Applying RBD capsid decoration at boost significantly increases SARS-CoV-2 specific antibody and T cell responses in an adenovirus vector prime-boost regimen (A) BALB/c mice (n = 12) were immunized intramuscularly with Ad(Spike)-DogTag on D0 and then on D21 given a second intramuscular immunization of either Ad(Spike)-DogTag (group 1, n = 6) or Ad(Spike)-DogTag:DogCatcher-RBD (group 2, n = 6). All vaccines were administered at a dose of 10⁸ infectious units. (B) Serum IgG antibody responses to RBD measured by endpoint ELISA. Responses measured post prime on D20 (Ad(Spike)-DogTag) are compared with responses on D35 after homologous (Ad(Spike)-DogTag, Ad(Spike)-DogTag), or heterologous (Ad(Spike)-DogTag, Ad(Spike)-DogTag:DogCatcher-RBD) prime boost. Fold change in median titer post boost is shown.

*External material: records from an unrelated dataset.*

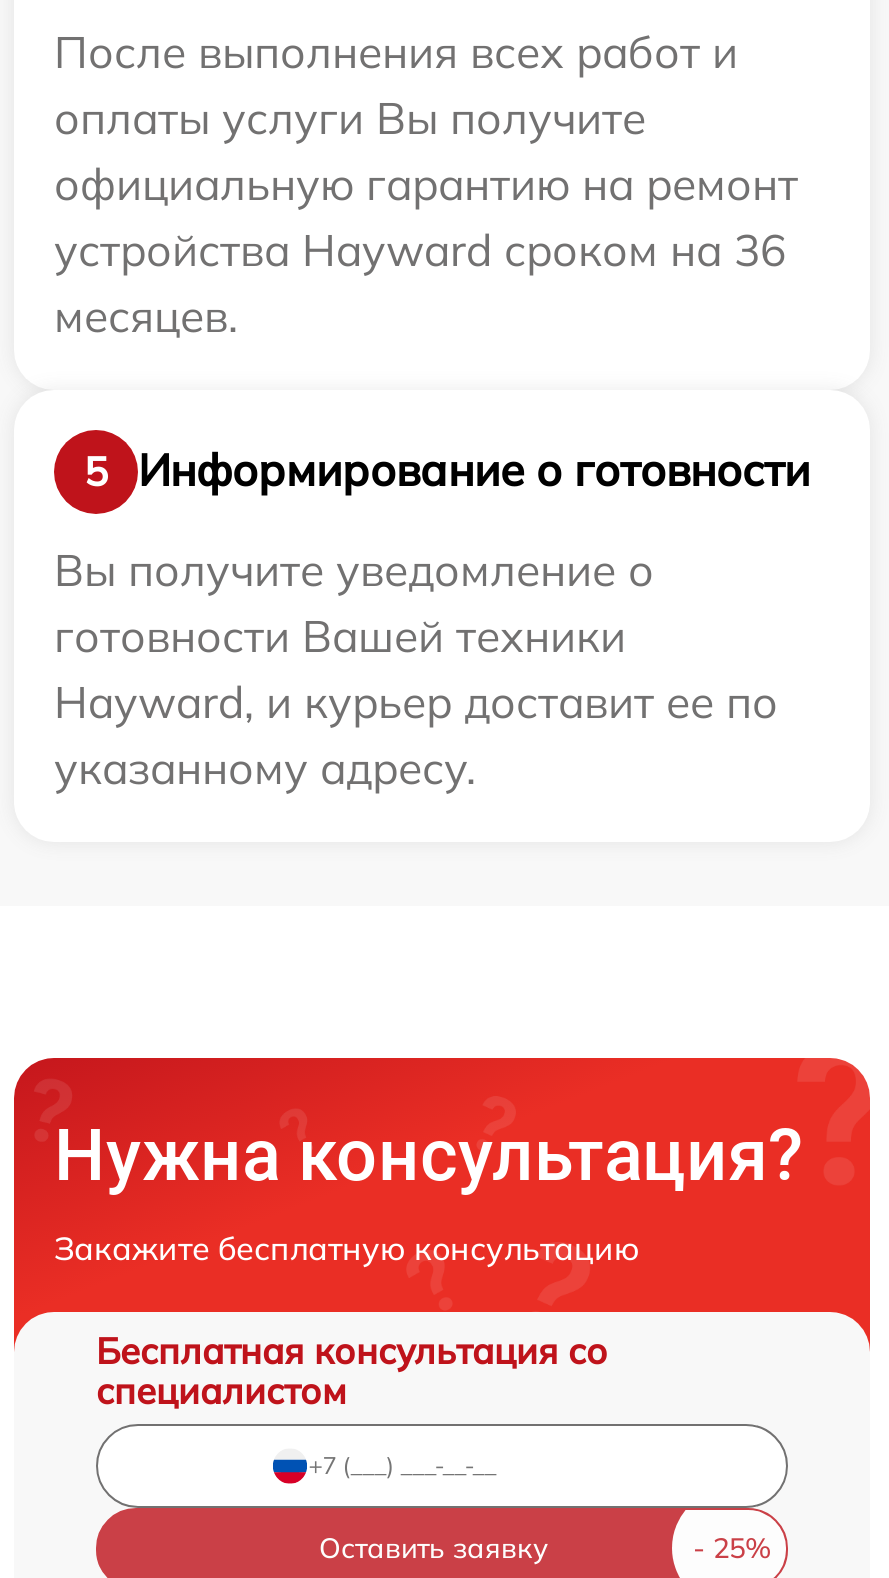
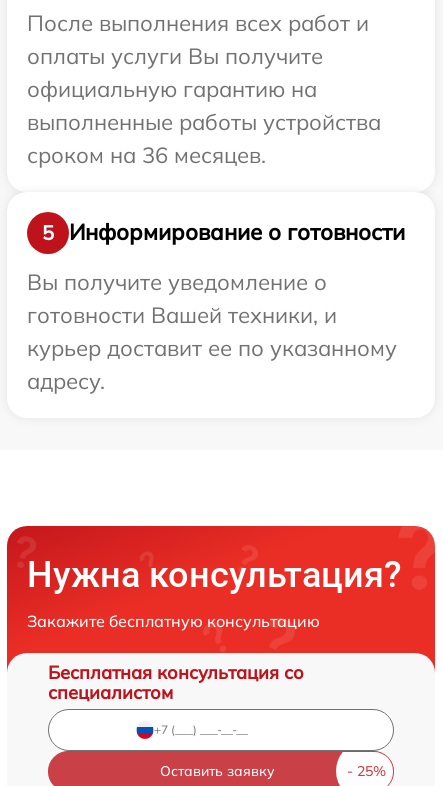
- официальную гарантию на ремонт
- устройства Hayward сроком на 36
- месяцев.
+ официальную гарантию на
+ выполненные работы устройства
+ сроком на 36 месяцев.

- готовности Вашей техники
- Hayward, и курьер доставит ее по
- указанному адресу.
+ готовности Вашей техники, и
+ курьер доставит ее по указанному
+ адресу.
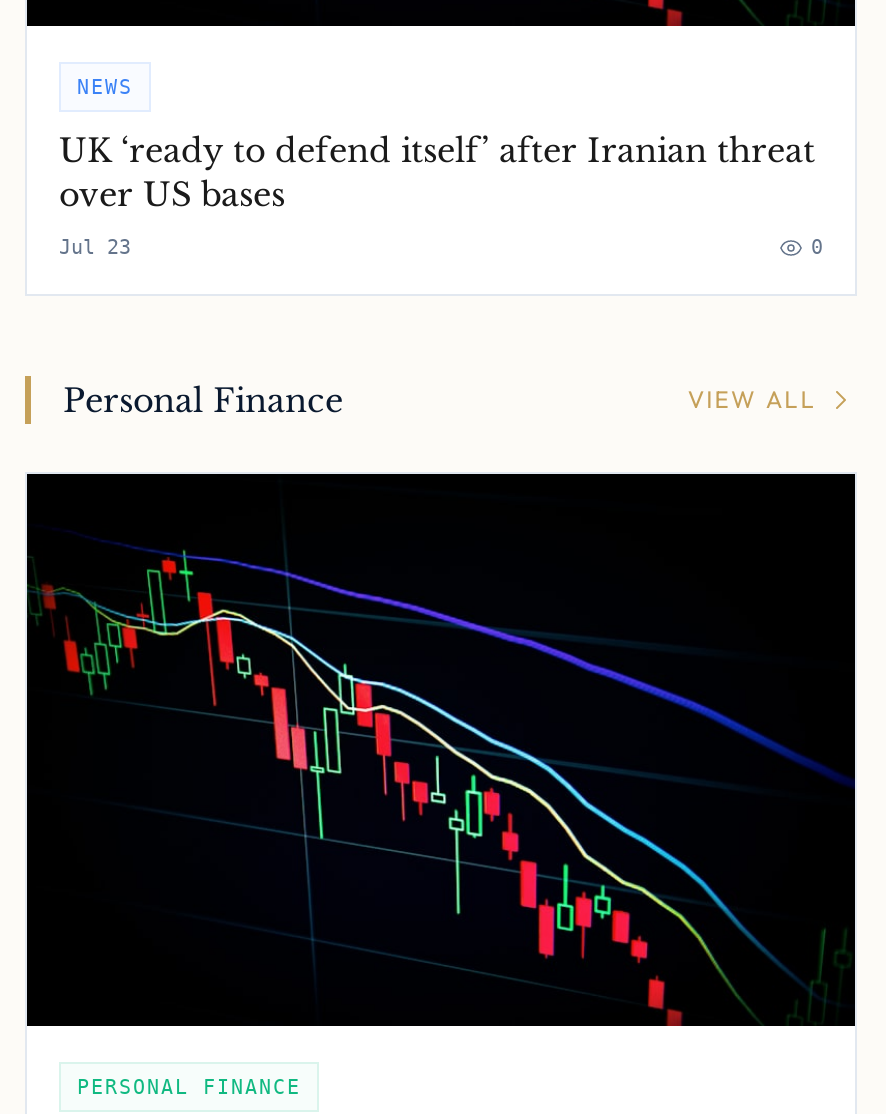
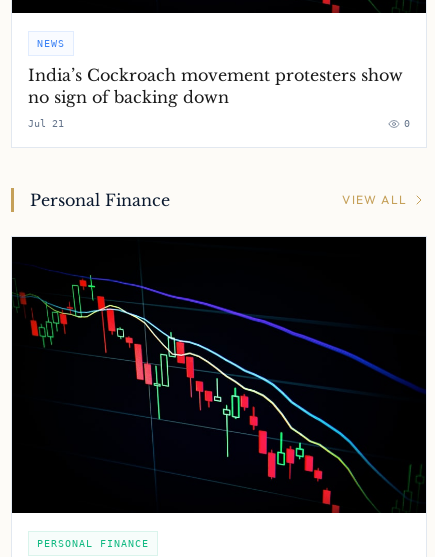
- UK ‘ready to defend itself’ after Iranian threat
- over US bases
+ India’s Cockroach movement protesters show
+ no sign of backing down

- Jul 23
+ Jul 21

Horizontal bars show median responses. Statistical analyses performed by Kruskal-Wallis with Dunn’s test for multiple comparisons, ∗p < 0.05; ∗∗∗∗p < 0.0001. Dashed line represents limit of detection. (C) IFNγ-ELISpot response in spleen at D35 against peptide pools spanning full-length (1–1,273) SARS-CoV-2 S (summed responses from two peptide pools spanning residues 1–643 and 633–1,273 are shown). (D) IFNγ-ELISpot response in spleen at D35 against peptide pool spanning C-terminal residues 633–1,273 of SARS-CoV-2 S only (i.e., not including RBD domain). In (C)–(D), horizontal bars show median responses and statistical analyses performed by Mann-Whitney test, ∗∗p < 0.01.